→ **TASK INSTRUCTIONS**:
In the data below, locate the line containing "color: #14532d ->" and the line containing "border-bottom: 1px solid", then retype both and everything between them exactly. Pictures are not part of the copy.

→ **SUPPLIED DATA**:
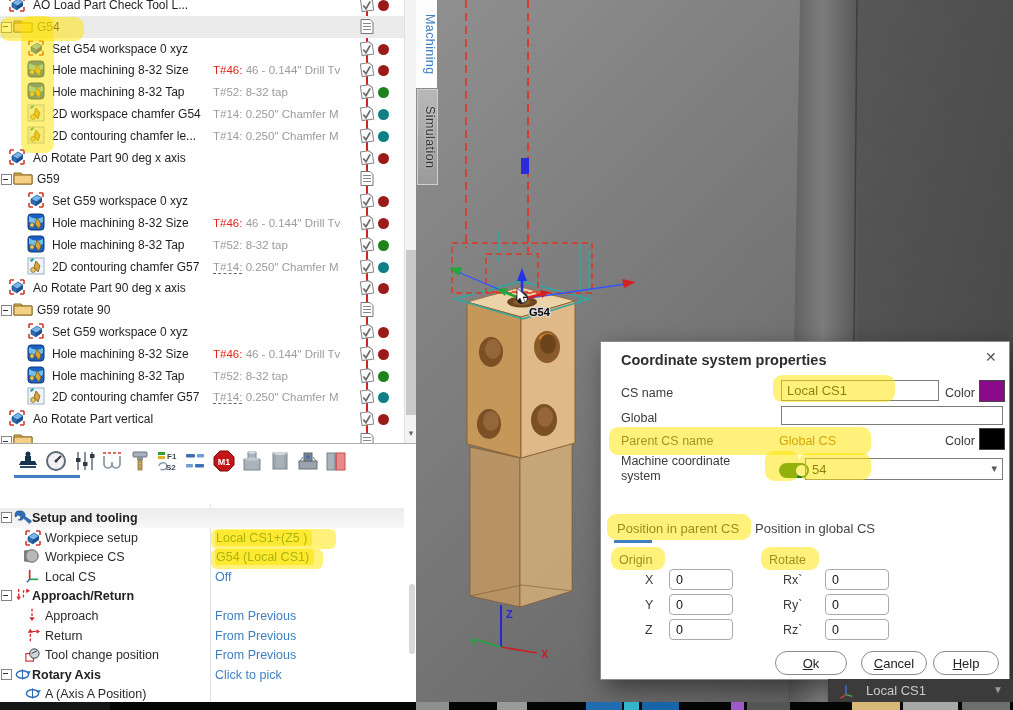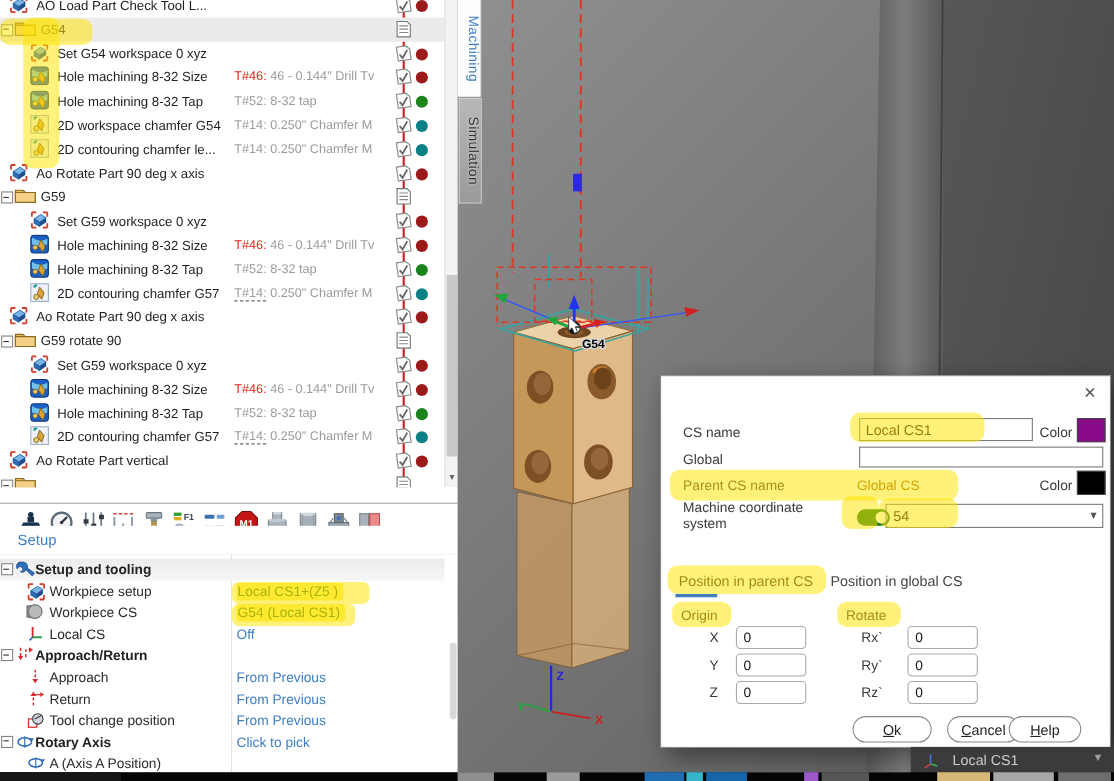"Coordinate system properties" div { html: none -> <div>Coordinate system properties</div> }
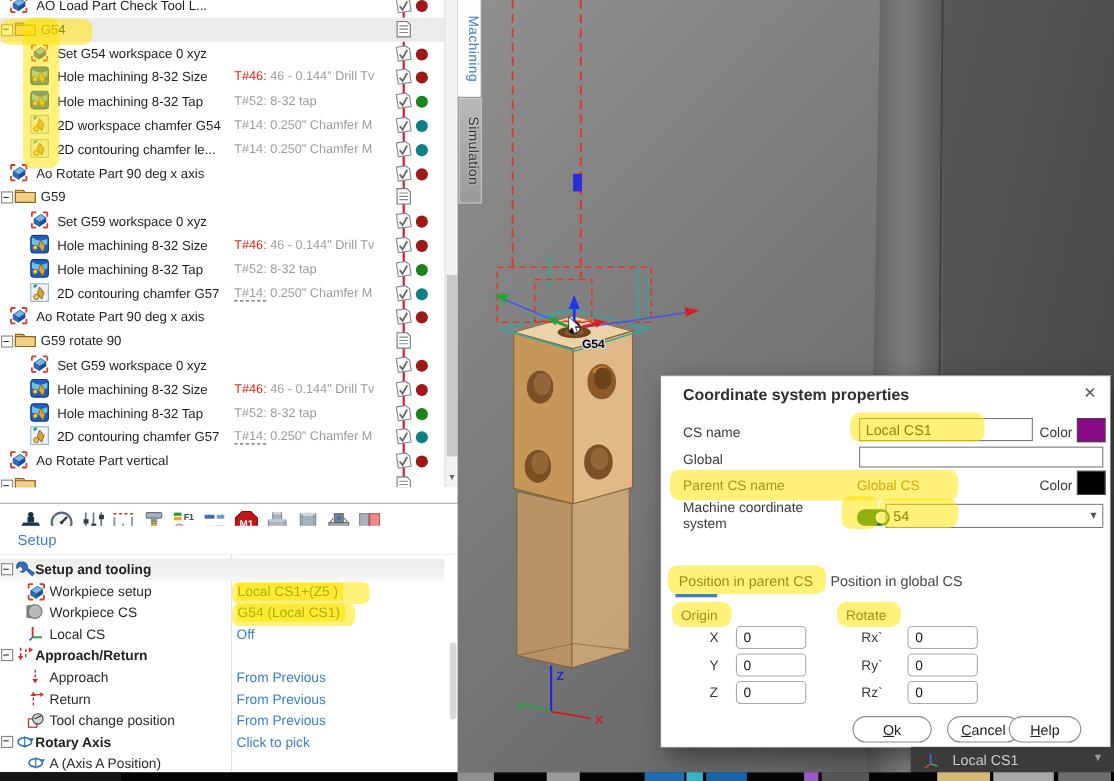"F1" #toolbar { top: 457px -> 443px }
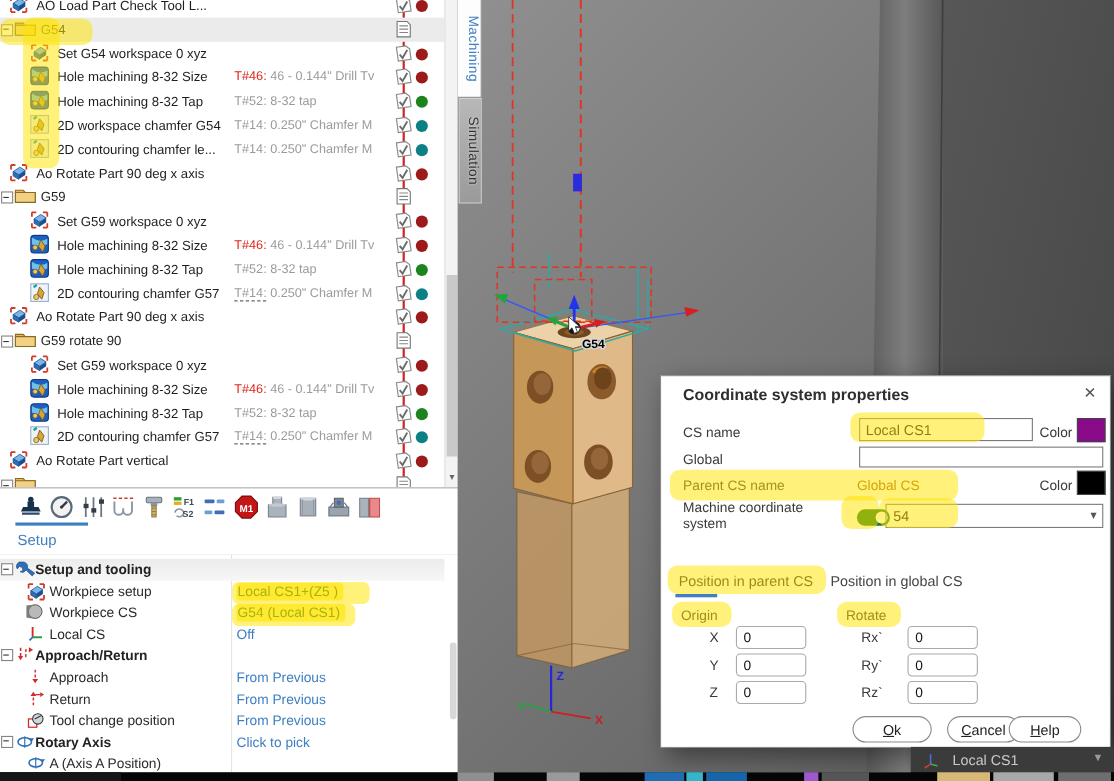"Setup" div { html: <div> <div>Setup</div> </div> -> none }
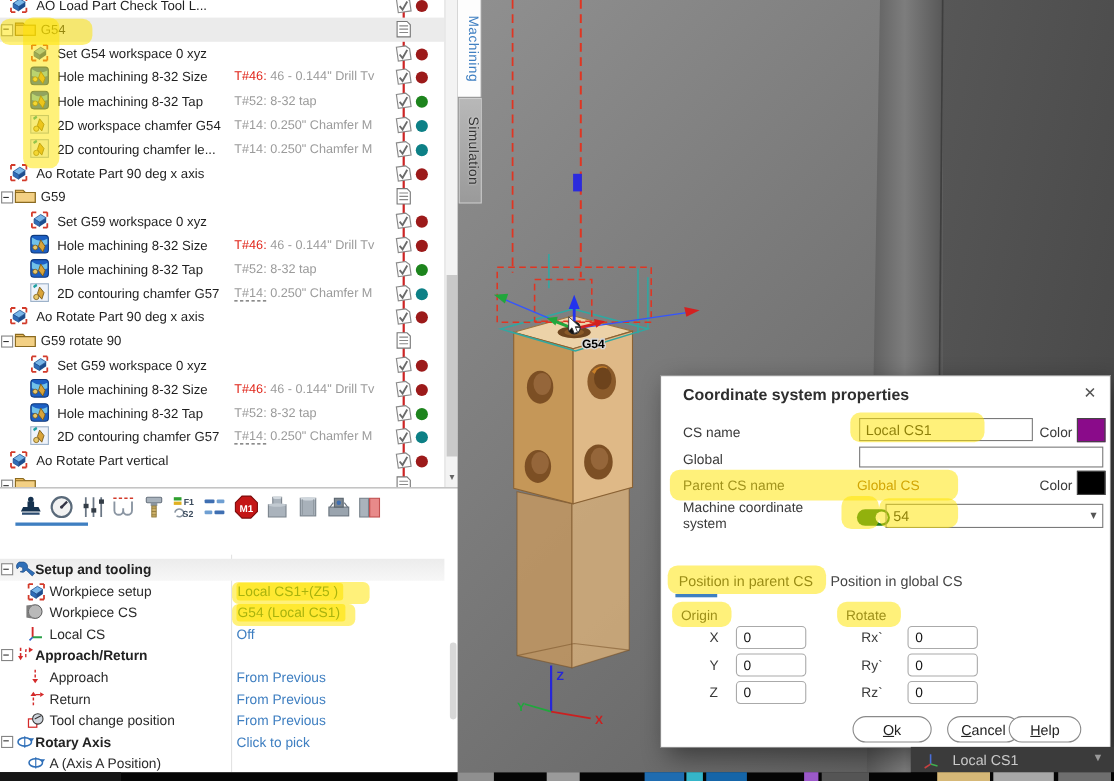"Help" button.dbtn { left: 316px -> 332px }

* * *

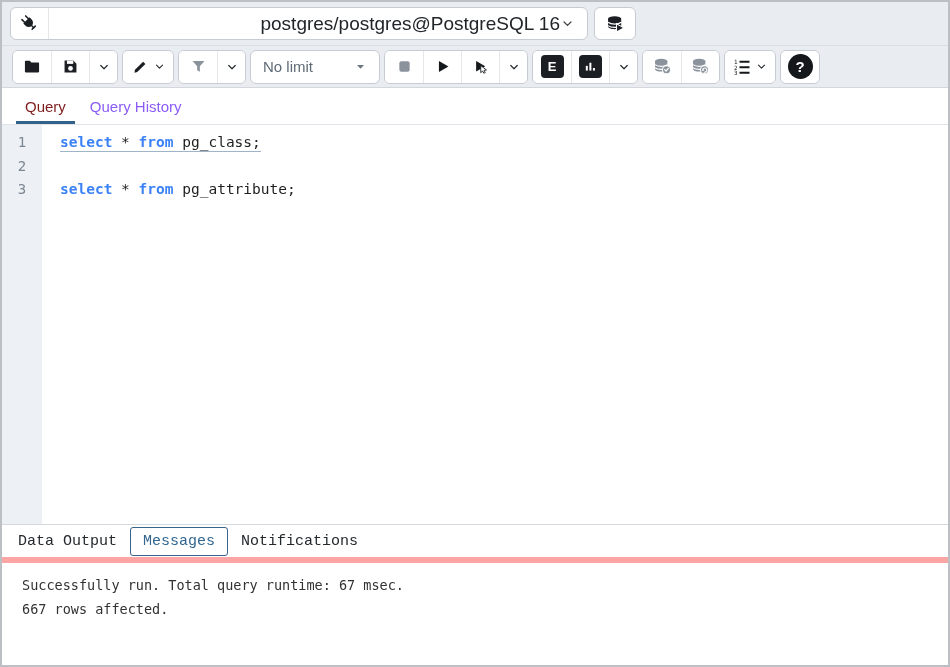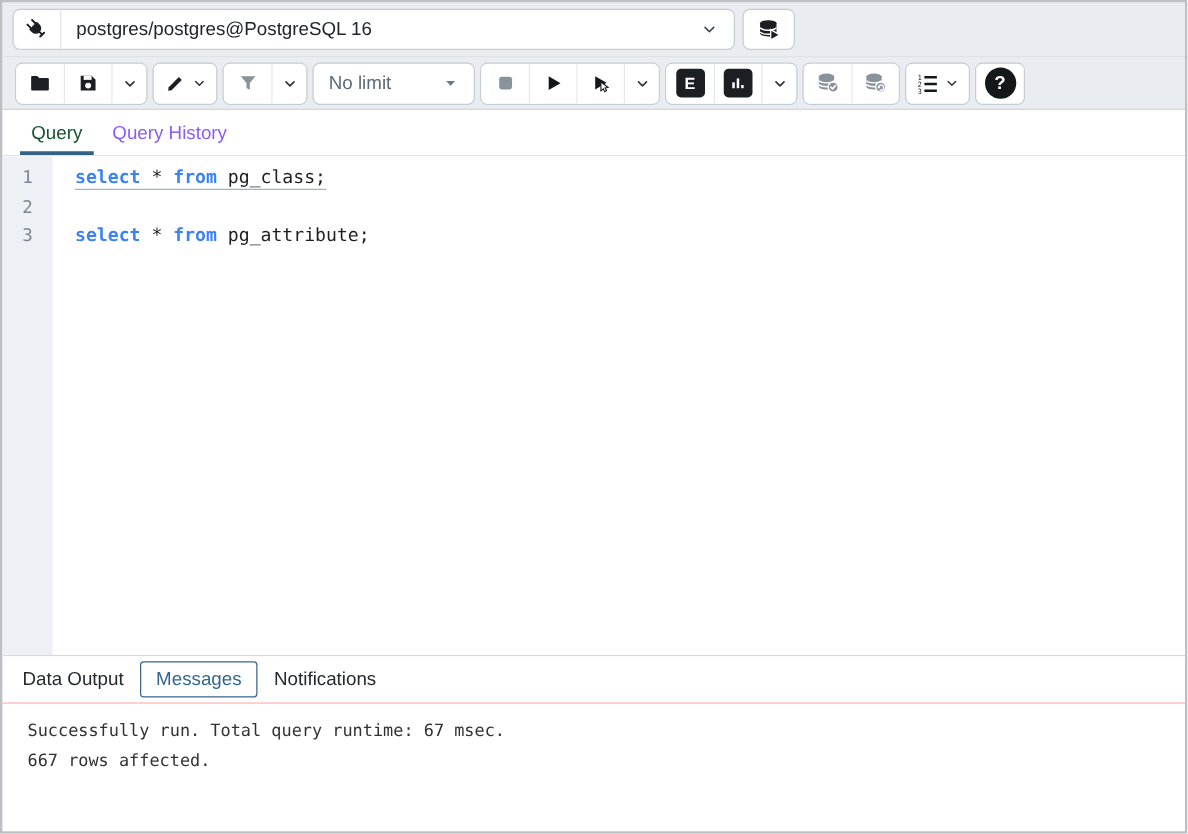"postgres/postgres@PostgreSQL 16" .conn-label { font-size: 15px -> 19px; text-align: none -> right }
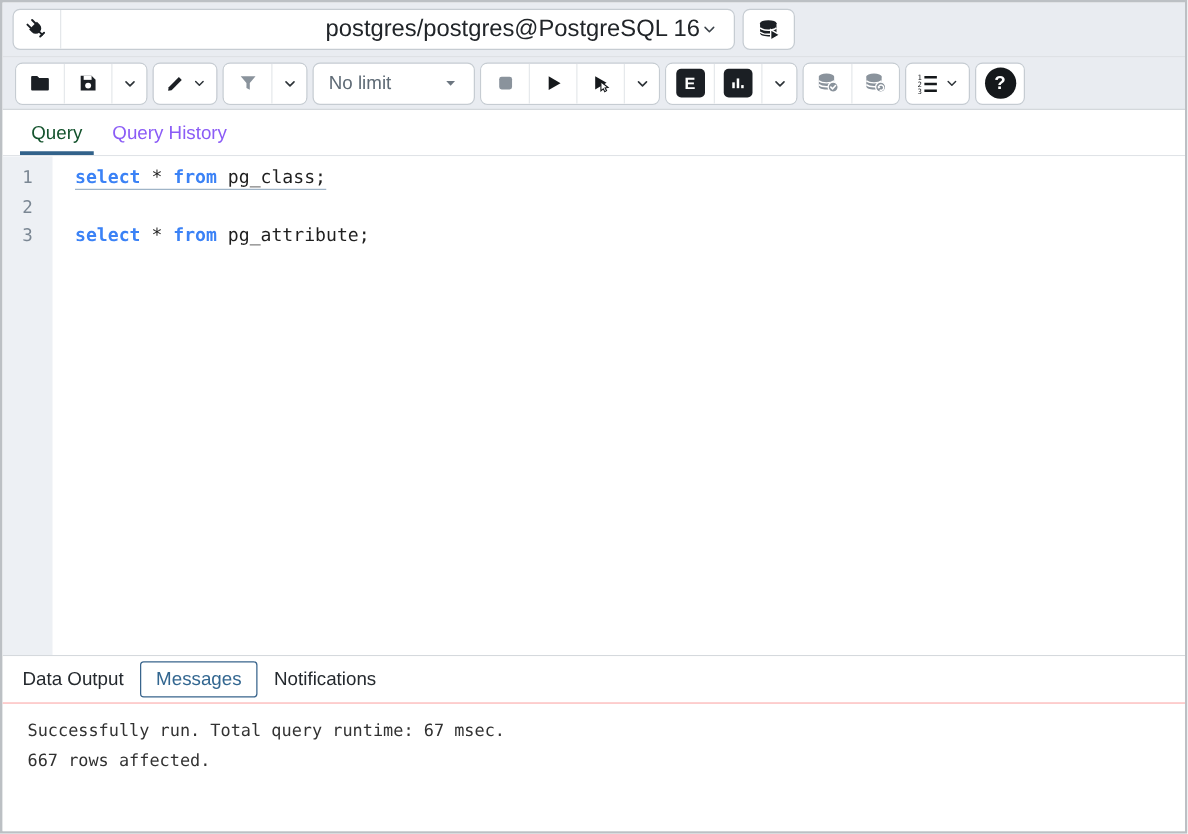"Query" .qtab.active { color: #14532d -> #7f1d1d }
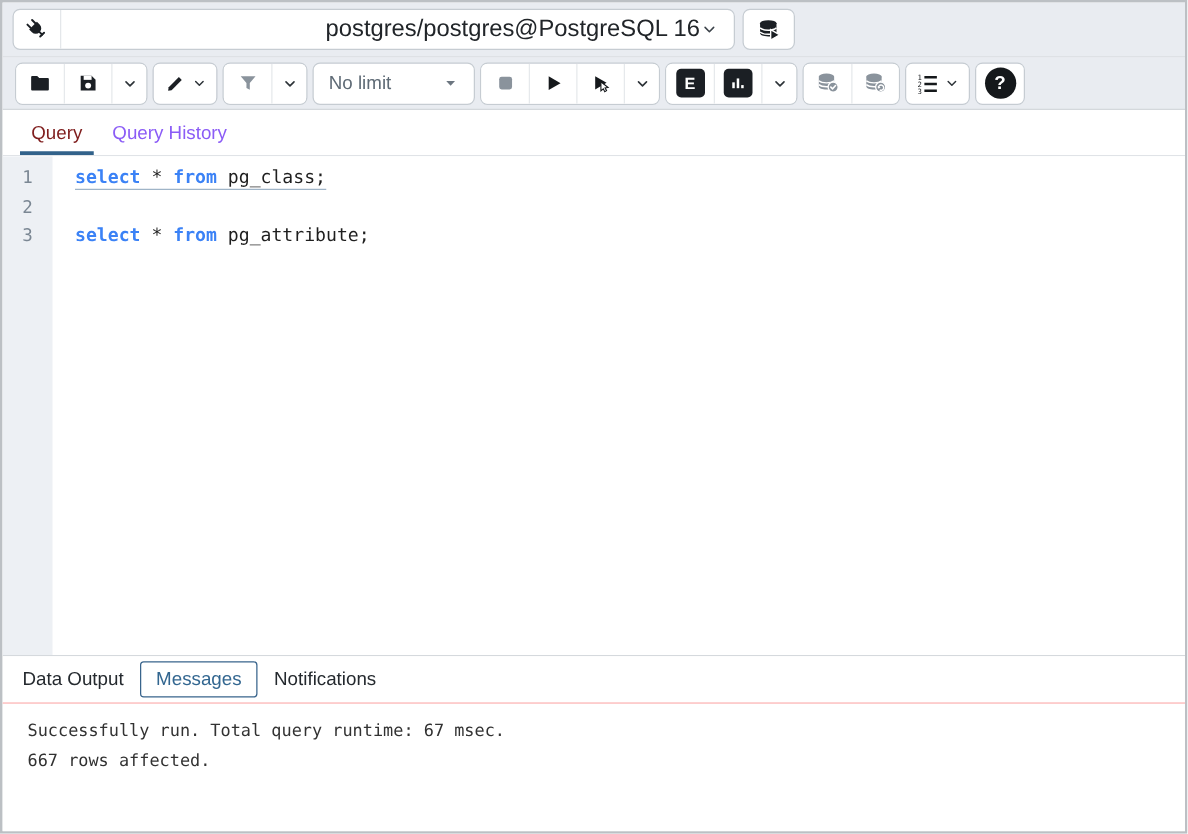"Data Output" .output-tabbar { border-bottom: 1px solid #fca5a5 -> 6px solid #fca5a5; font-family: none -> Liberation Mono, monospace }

→ **SOLUTION FOR THIS EXERCISE**:
"Query" .qtab.active { color: #14532d -> #7f1d1d }
"Data Output" .output-tabbar { border-bottom: 1px solid #fca5a5 -> 6px solid #fca5a5; font-family: none -> Liberation Mono, monospace }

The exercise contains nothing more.